Wissotzky Tea is an international, family-owned tea company based in Israel with offices in London and the United States. It is the leading tea distributor in Israel. Founded in 1849 in Moscow, Russia, it is one of the oldest tea companies in the world.

The Wissotzky Tea Company was founded in 1849 by Kalonimus Wolf Wissotzky (Kalman-Volf, Vulf Yankelevich) in Moscow, Russia. born to a poor family of merchants from Žagarė, who recognized the potential in the trading of tea. Wissotzky Tea soon gained devoted customers all over the Russian Empire and by 1904 the company extended its activities to Germany, France, New York and Canada. In 1907 Wissotzky established the Anglo-Asiatic company with its head offices in London, managed by Ahad Ha'am, a renowned Jewish writer and philosopher. He had joined the company in 1903 on his resignation as editor of Ha-Shiloach, a Zionist journal. The company acquired plantations in both India and Ceylon (present Sri Lanka).

From the early 1900s through 1917, Wissotzky Tea Company was the largest tea company in the world. Following the Bolshevik Revolution, in 1917 all private businesses in the Russian empire were immediately nationalized by the government, yet it took two more years to complete the takeover of Wissotzky Tea. This is mostly due to the social benefits provided by the company to their many employees.

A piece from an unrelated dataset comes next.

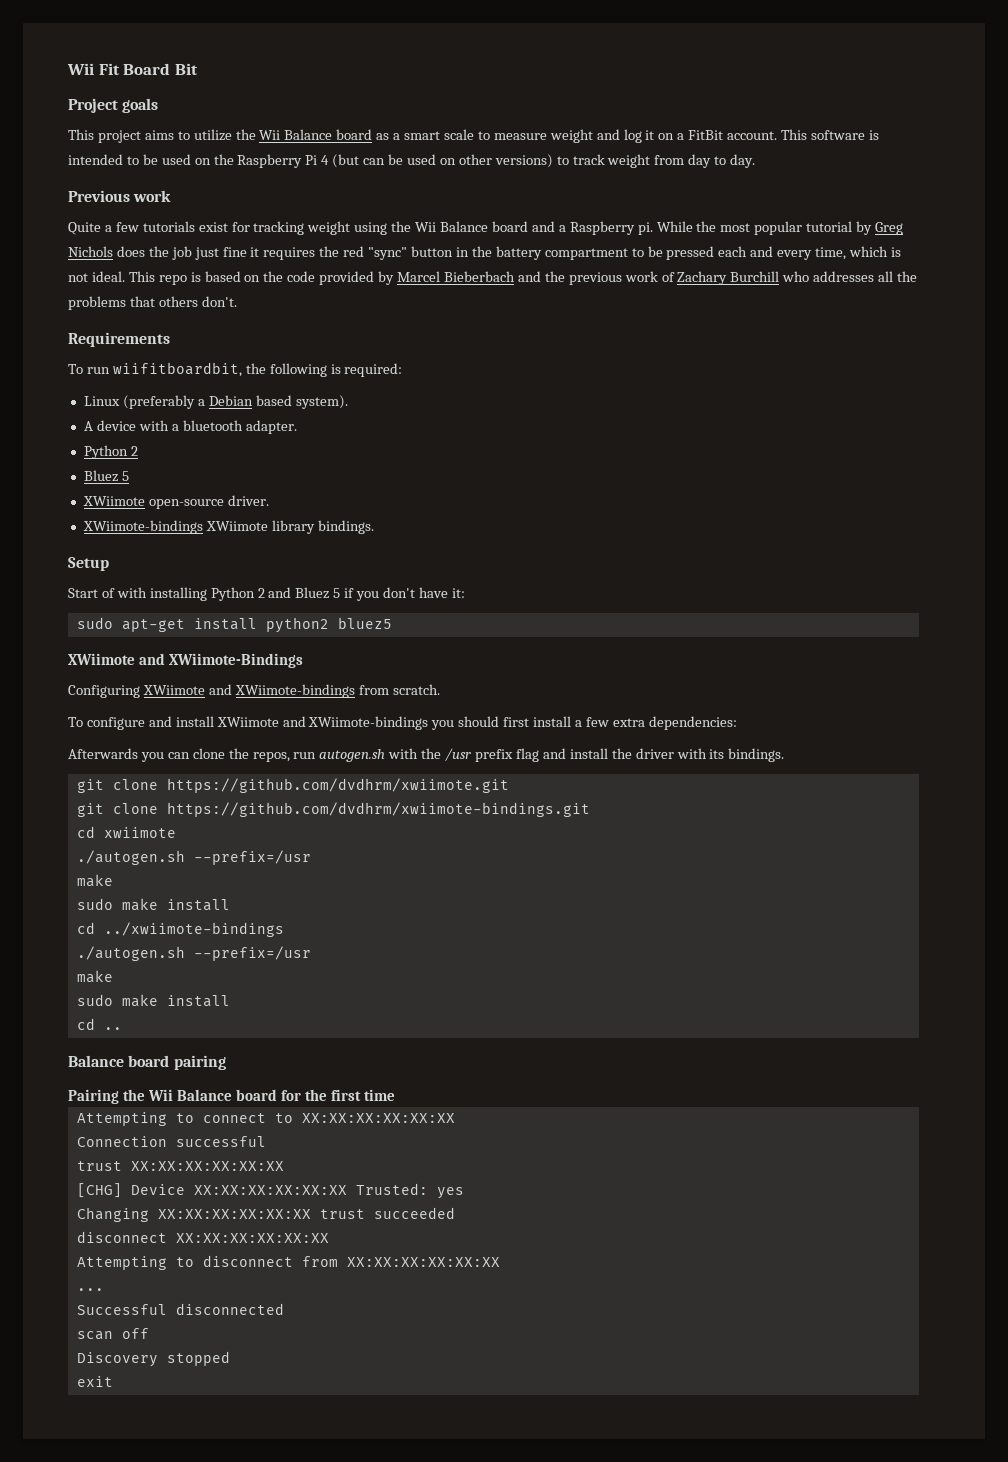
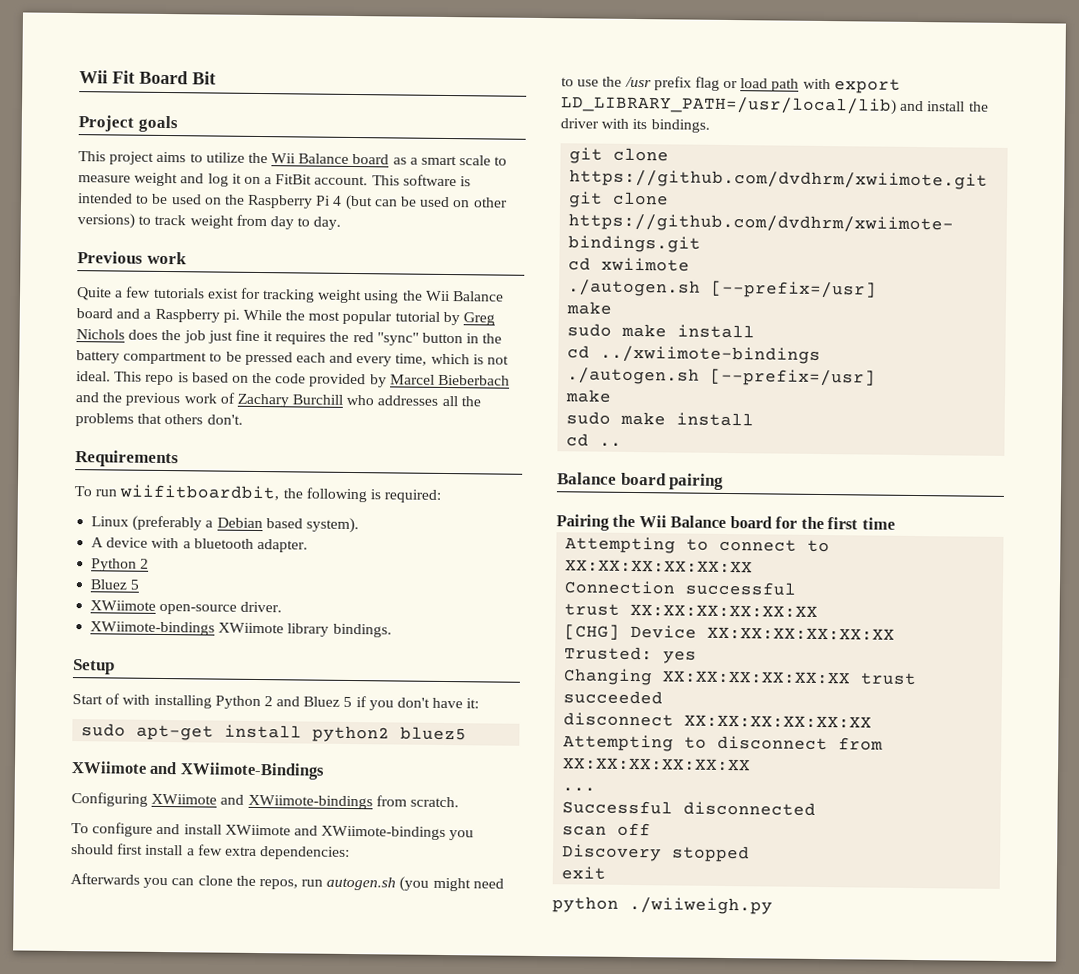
[388,748,539,762] with the /usr prefix flag -> [399,876,504,892] [561,76,901,94] [561,95,897,115] (you might need to use the /usr prefix flag or load path with export LD_LIBRARY_PATH=/usr/local/lib)
[193,850,311,865] --prefix=/usr -> [711,280,878,299] [--prefix=/usr]
[193,946,311,961] --prefix=/usr -> [710,368,877,387] [--prefix=/usr]
(113, 1381) none -> [552,896,773,915] // python ./wiiweigh.py

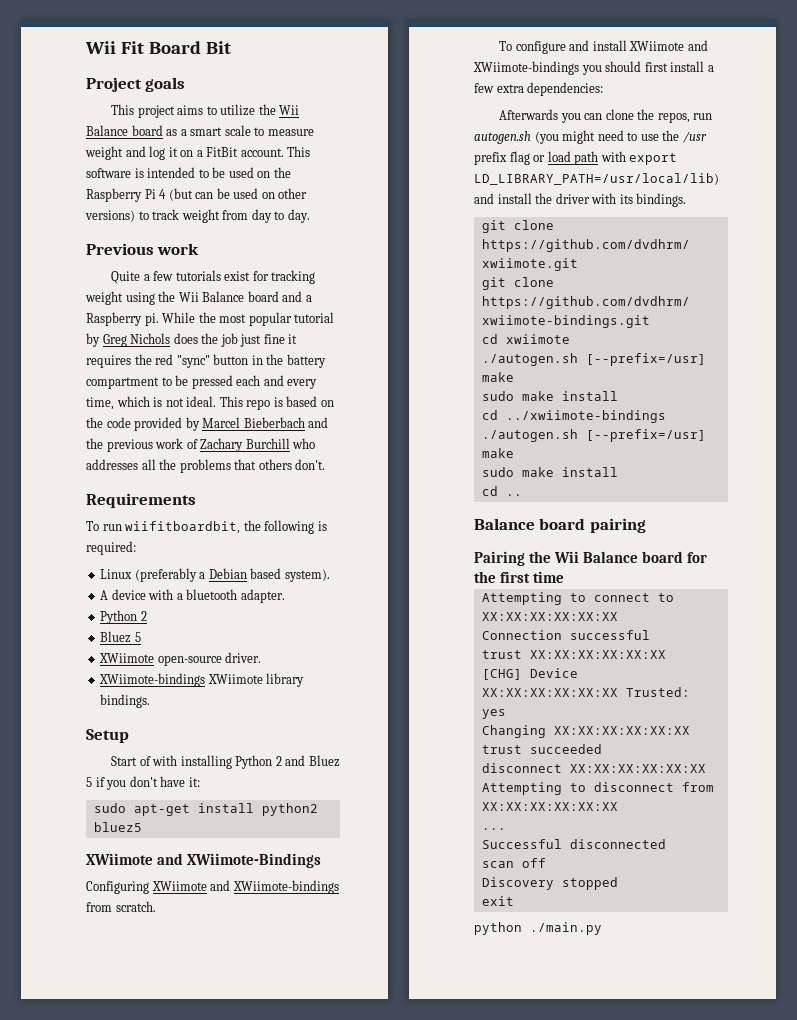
[629,896,773,915] ./wiiweigh.py -> [530,922,602,935] ./main.py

In 1917 the company gradually ceased its operations in Russia, and the Wissotzky family emigrated to the U.S and Europe, opening branches in Italy, Danzig, Poland, and additional European countries.

In the years following the Russian Revolution, Wissotzky Tea Company activities centered in London as its headquarters where it was managed by Boris Lourie and in Danzig, Poland. The operation in Danzig was run by Alexander Chmerling and Solomon Seidler, a tea specialist and scion of the Wissotzky family. Due to the vast emigration from Russia, the Polish facility catered to the demand for the tea they were accustomed to back home.